▸ Task to complete
Transcribe exactly the stretch of lines beginning at the one containing "text-decoration: none ->" and closing with the last line of the entries below. Omit images.

[Records from a dataset]
════

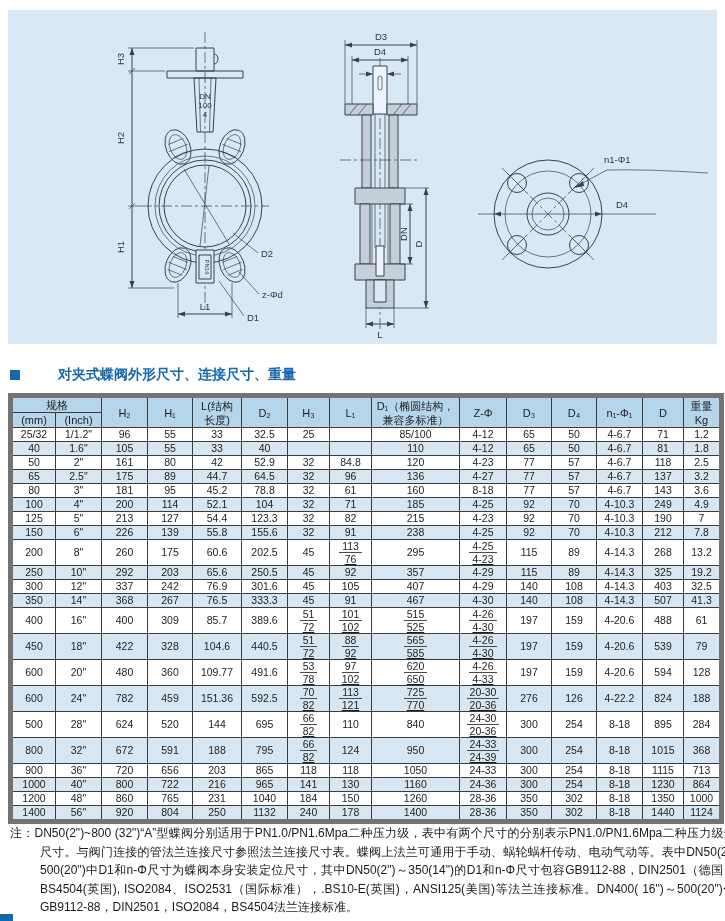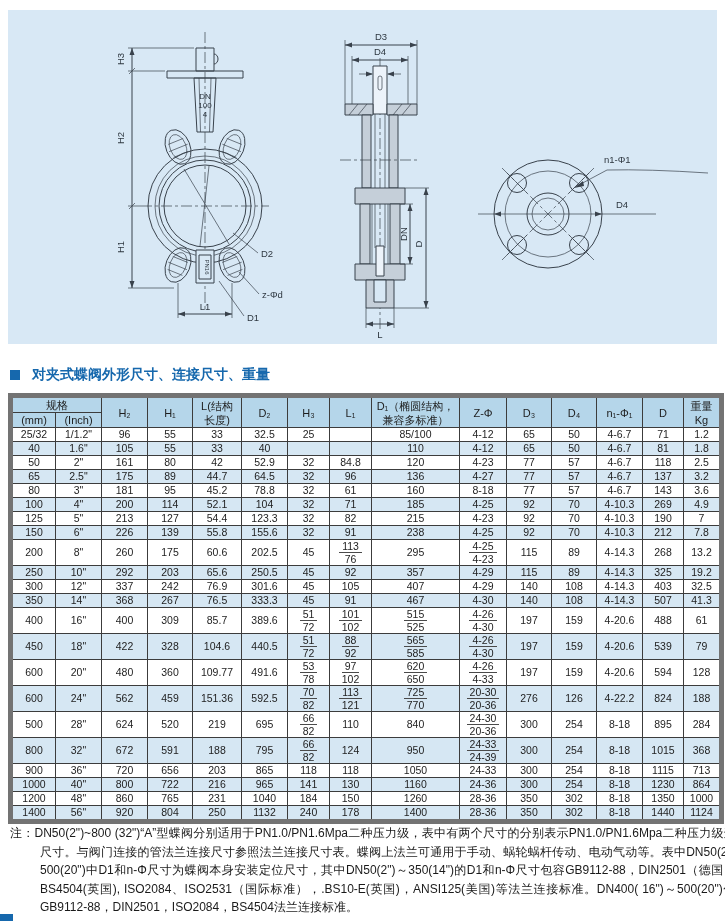"对夹式蝶阀外形尺寸、连接尺寸、重量" .section-title { gap: none -> 26px }
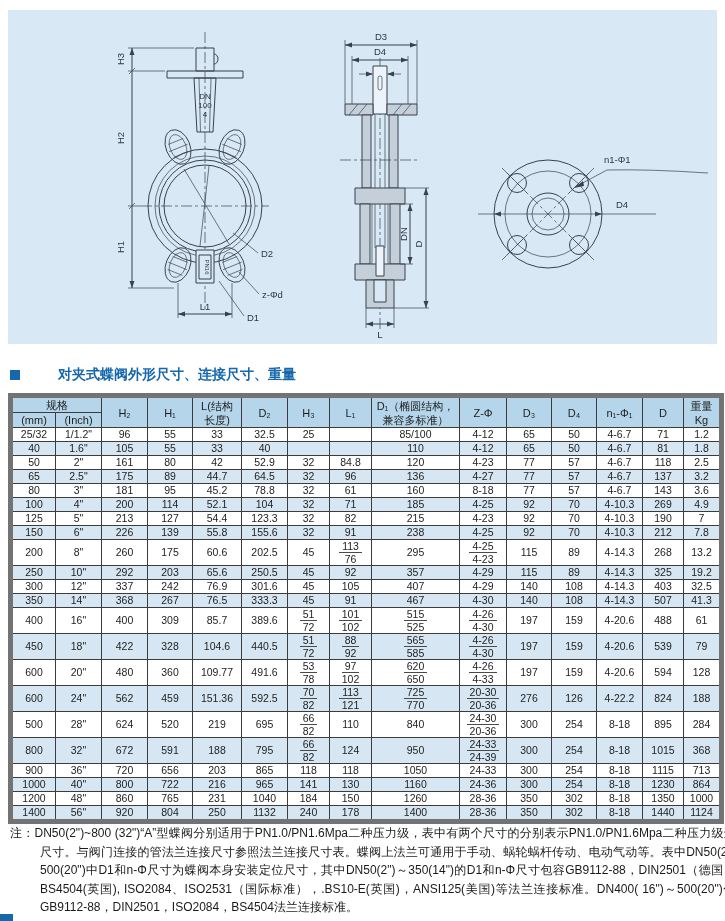"269" td { text: 269 -> 249 }
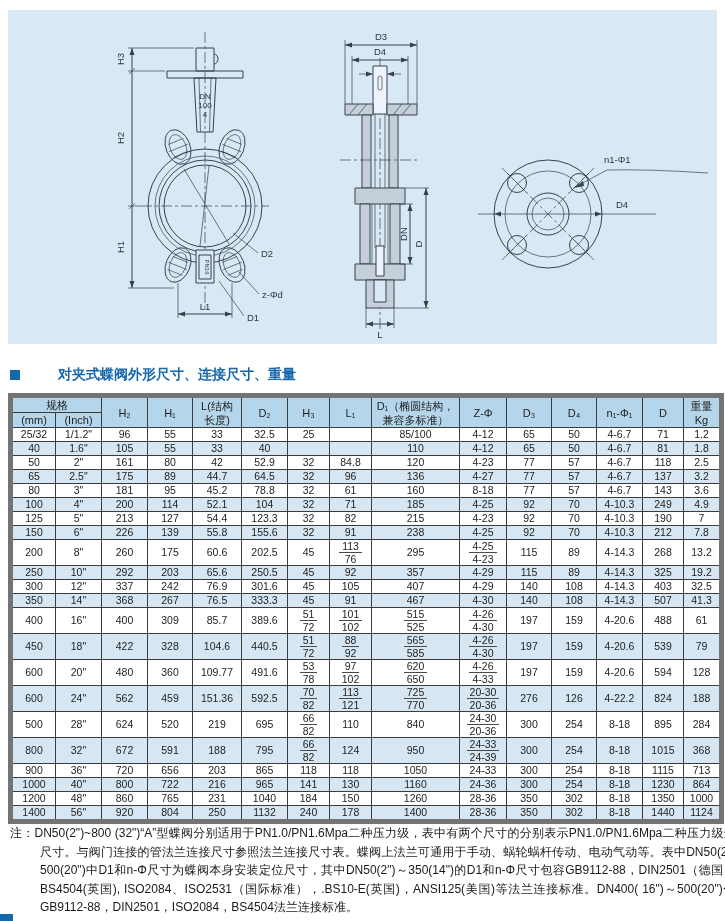"113" td.stack div { text-decoration: none -> underline }
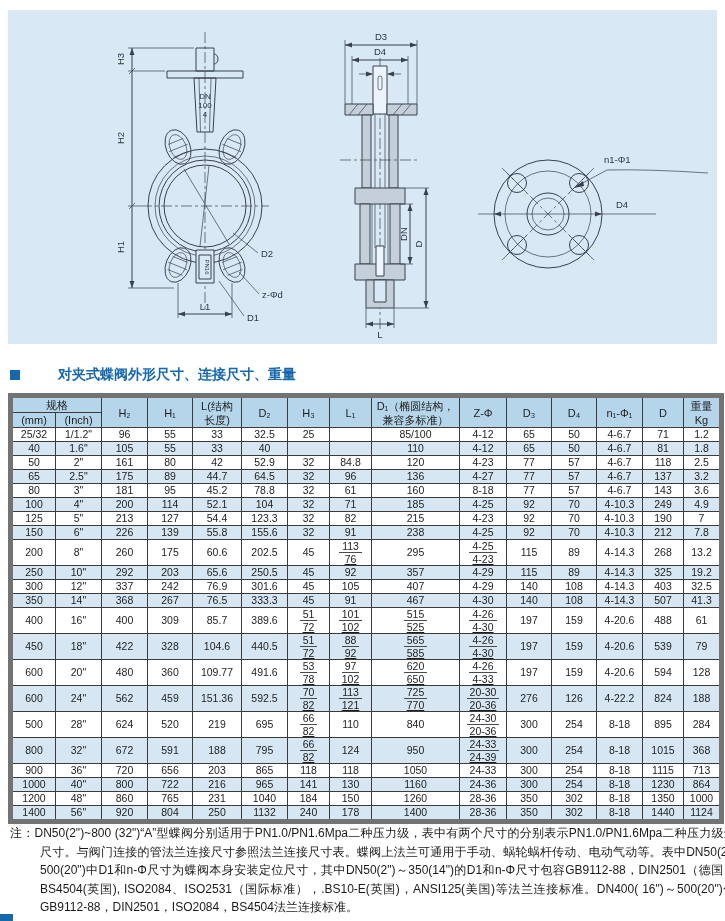"562" td { text: 562 -> 782 }
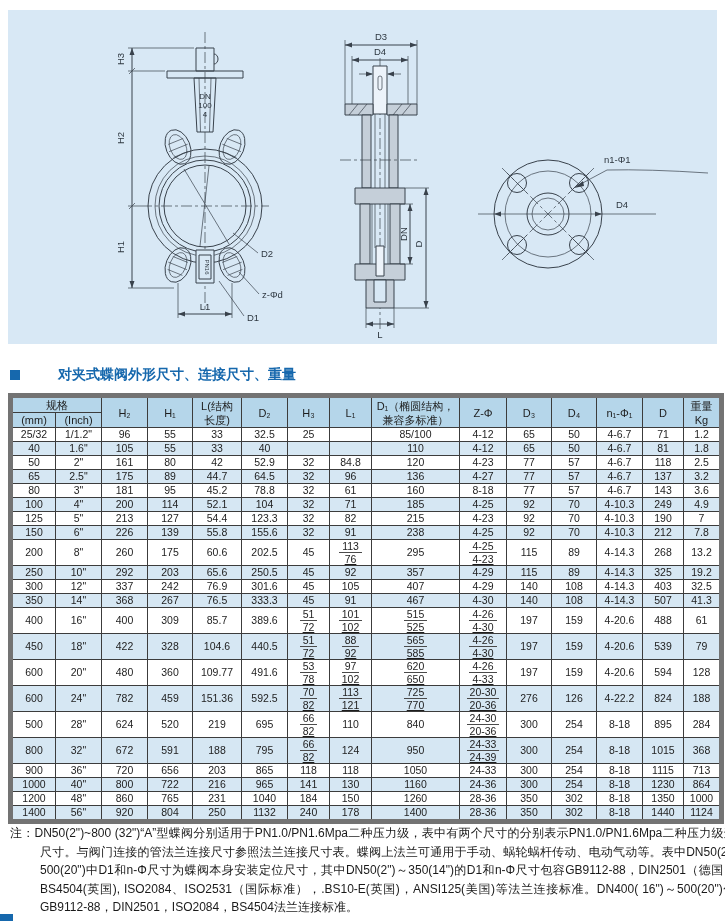"219" td { text: 219 -> 144 }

════

▸ Exercise output
"113" td.stack div { text-decoration: none -> underline }
"562" td { text: 562 -> 782 }
"219" td { text: 219 -> 144 }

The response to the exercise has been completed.